* _Screenshot and code edit data_:
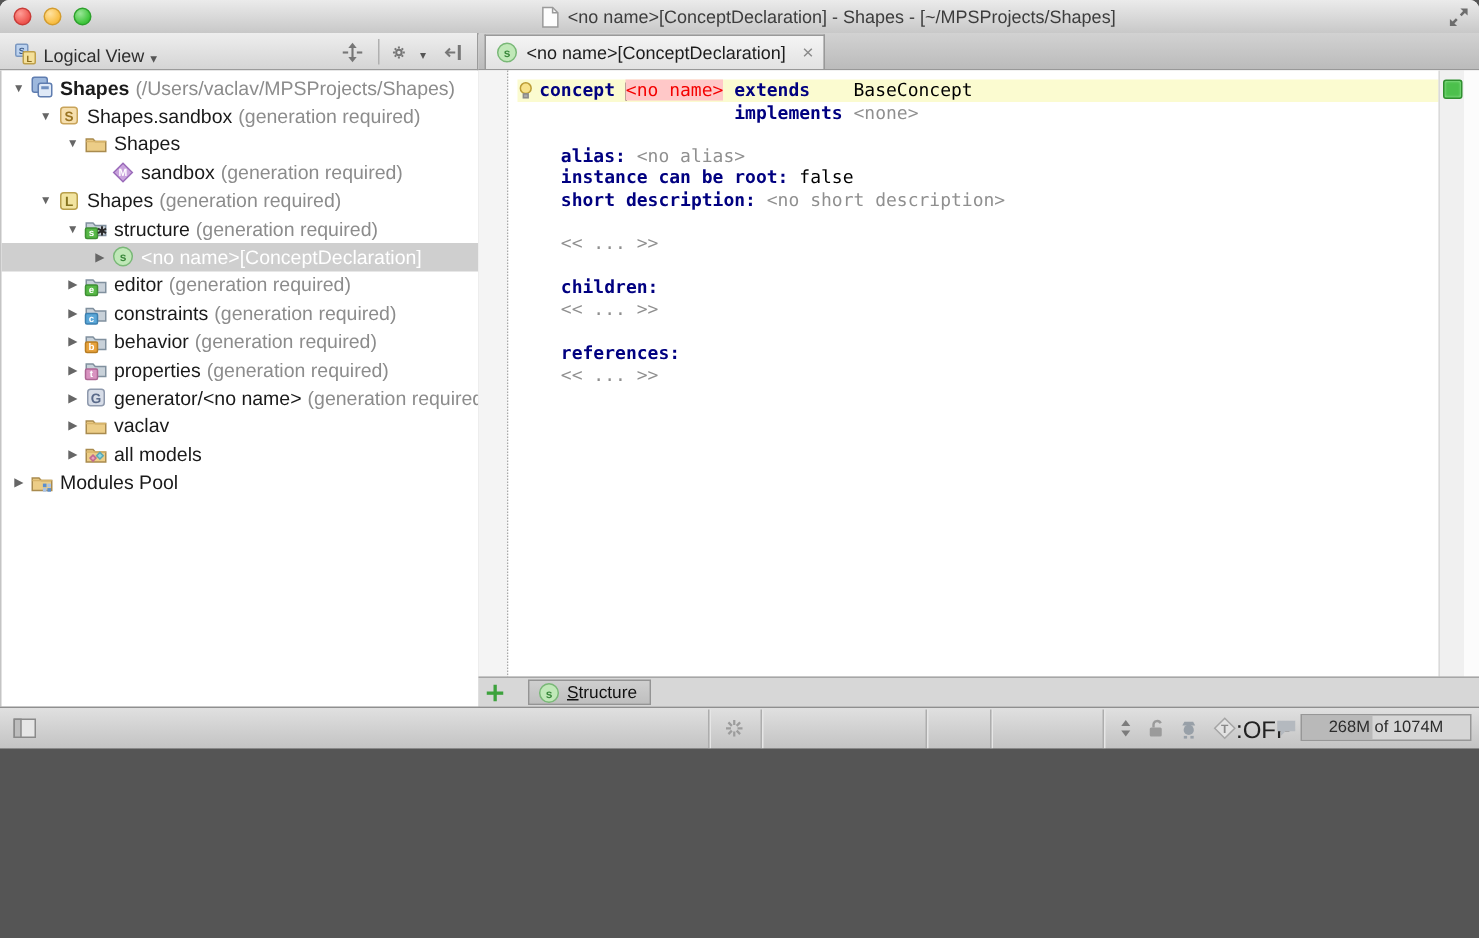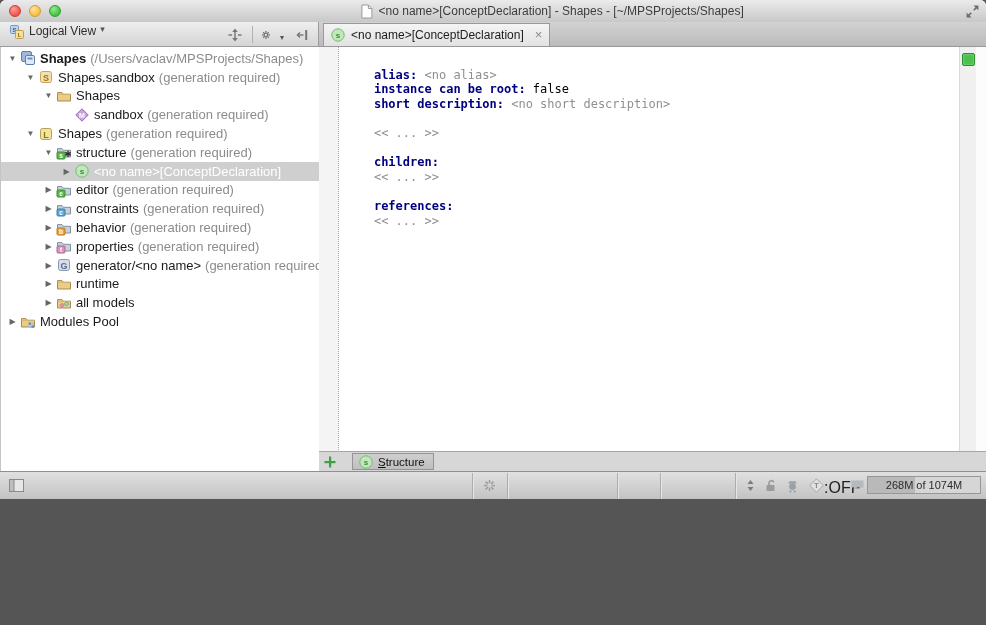--- a/index.html
+++ b/index.html
@@ -20,7 +20,7 @@
   
   .panel-header{position:absolute;top:22px;left:0;width:319px;height:25px;box-sizing:border-box;
     background:linear-gradient(#eeeeee,#d5d5d5);border-bottom:1px solid #9b9b9b;border-right:1px solid #9b9b9b;}
-  .view-combo{position:absolute;left:4px;top:2px;height:20px;display:flex;align-items:flex-start;gap:4px;
+  .view-combo{position:absolute;left:4px;top:2px;height:20px;display:flex;align-items:flex-end;gap:4px;
     padding:0 5px;border-radius:4px;}
   .view-combo-label{font-size:12px;color:#2e2e2e;}
   .combo-caret{font-size:9px;color:#555;}

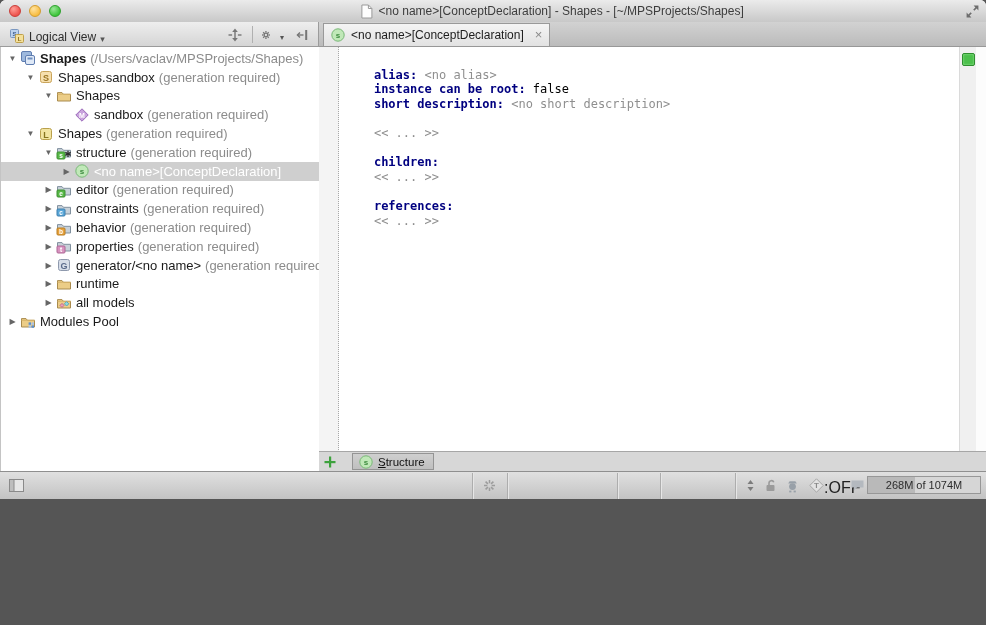--- a/index.html
+++ b/index.html
@@ -375,6 +375,10 @@
   <div class="editor-area">
     <div class="gutter"></div>
     <div class="editor-content">
+        <div class="code-line hl"><span class="icon bulb-icon"><svg width="12" height="13" viewBox="0 0 12 13">
+              <circle cx="5.5" cy="4.8" r="3.6" fill="#f7e28a" stroke="#bb9c35"></circle>
+              <rect x="3.9" y="8.6" width="3.2" height="2.6" fill="#a9a9a9" stroke="#8a8a8a"></rect>
+            </svg></span><span class="seg keyword">concept </span><span class="caret"></span><span class="seg error">&lt;no name&gt;</span><span class="seg plain"> </span><span class="seg keyword">extends</span><span class="seg plain">    </span><span class="seg plain">BaseConcept</span></div>
         <div class="code-line"></div>
         <div class="code-line"><span class="seg plain">    </span><span class="seg keyword">alias:</span><span class="seg plain"> </span><span class="seg muted">&lt;no alias&gt;</span></div>
         <div class="code-line"><span class="seg plain">    </span><span class="seg keyword">instance can be root:</span><span class="seg plain"> </span><span class="seg plain">false</span></div>

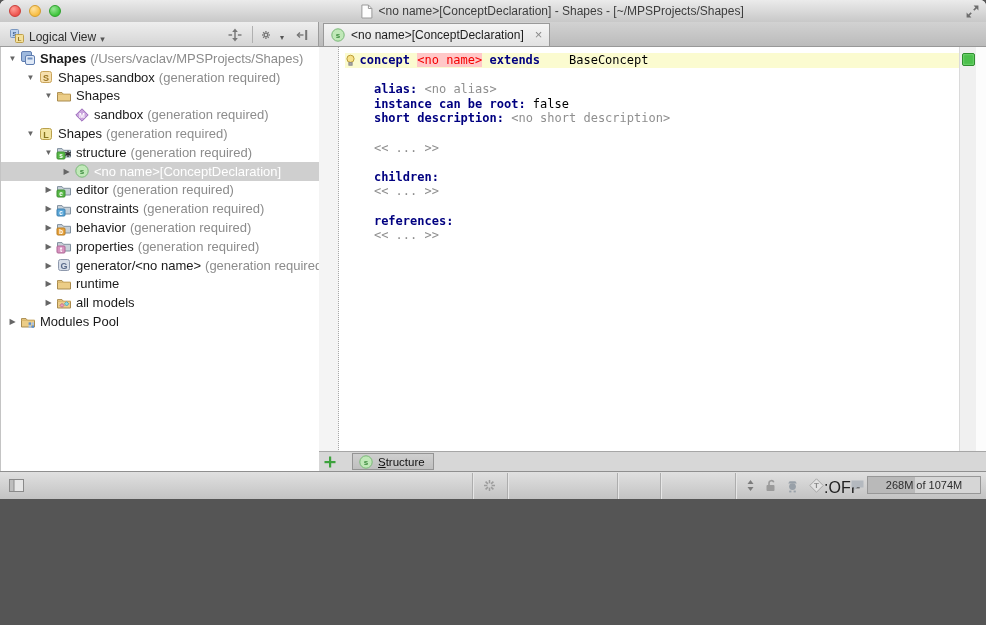--- a/index.html
+++ b/index.html
@@ -379,6 +379,7 @@
               <circle cx="5.5" cy="4.8" r="3.6" fill="#f7e28a" stroke="#bb9c35"></circle>
               <rect x="3.9" y="8.6" width="3.2" height="2.6" fill="#a9a9a9" stroke="#8a8a8a"></rect>
             </svg></span><span class="seg keyword">concept </span><span class="caret"></span><span class="seg error">&lt;no name&gt;</span><span class="seg plain"> </span><span class="seg keyword">extends</span><span class="seg plain">    </span><span class="seg plain">BaseConcept</span></div>
+        <div class="code-line"><span class="seg plain">                    </span><span class="seg keyword">implements</span><span class="seg plain"> </span><span class="seg muted">&lt;none&gt;</span></div>
         <div class="code-line"></div>
         <div class="code-line"><span class="seg plain">    </span><span class="seg keyword">alias:</span><span class="seg plain"> </span><span class="seg muted">&lt;no alias&gt;</span></div>
         <div class="code-line"><span class="seg plain">    </span><span class="seg keyword">instance can be root:</span><span class="seg plain"> </span><span class="seg plain">false</span></div>

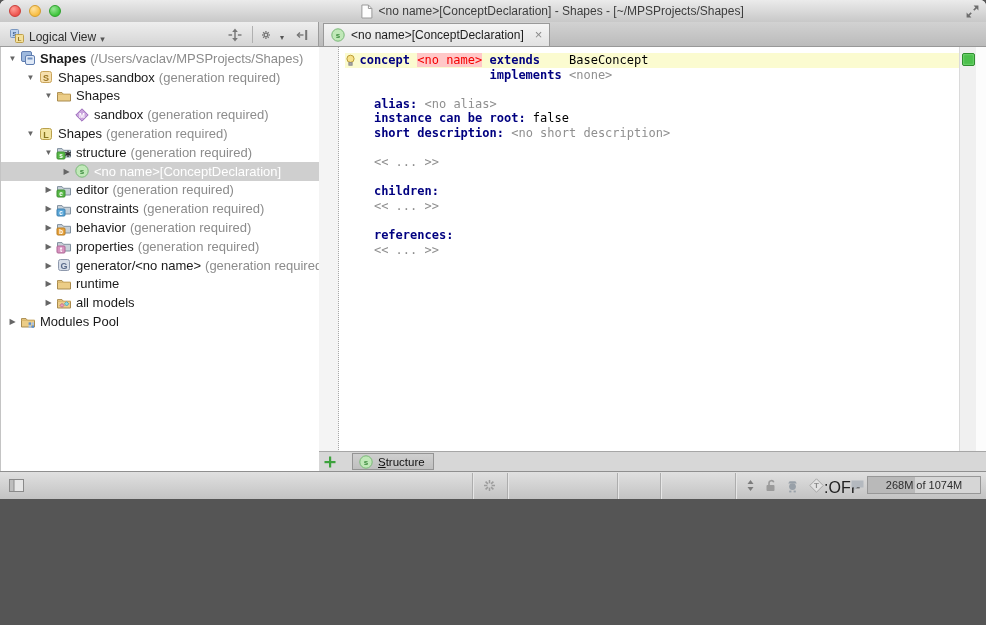--- a/index.html
+++ b/index.html
@@ -339,7 +339,7 @@
               <path d="M1.5 6.3 L14.5 6.3" stroke="#d8b469" fill="none"></path>
             </svg>
           </span>
-          <span class="label">runtime</span>
+          <span class="label">vaclav</span>
         </div>
         <div class="tree-row">
           <span class="indent" style="width: 41px;"></span>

* _EXERCISE_:
Show every line of the data in which the word "absolute" appears.

* _RESULT_:
   .panel-header{position:absolute;top:22px;left:0;width:319px;height:25px;box-sizing:border-box;
-  .view-combo{position:absolute;left:4px;top:2px;height:20px;display:flex;align-items:flex-start;gap:4px;
+  .view-combo{position:absolute;left:4px;top:2px;height:20px;display:flex;align-items:flex-end;gap:4px;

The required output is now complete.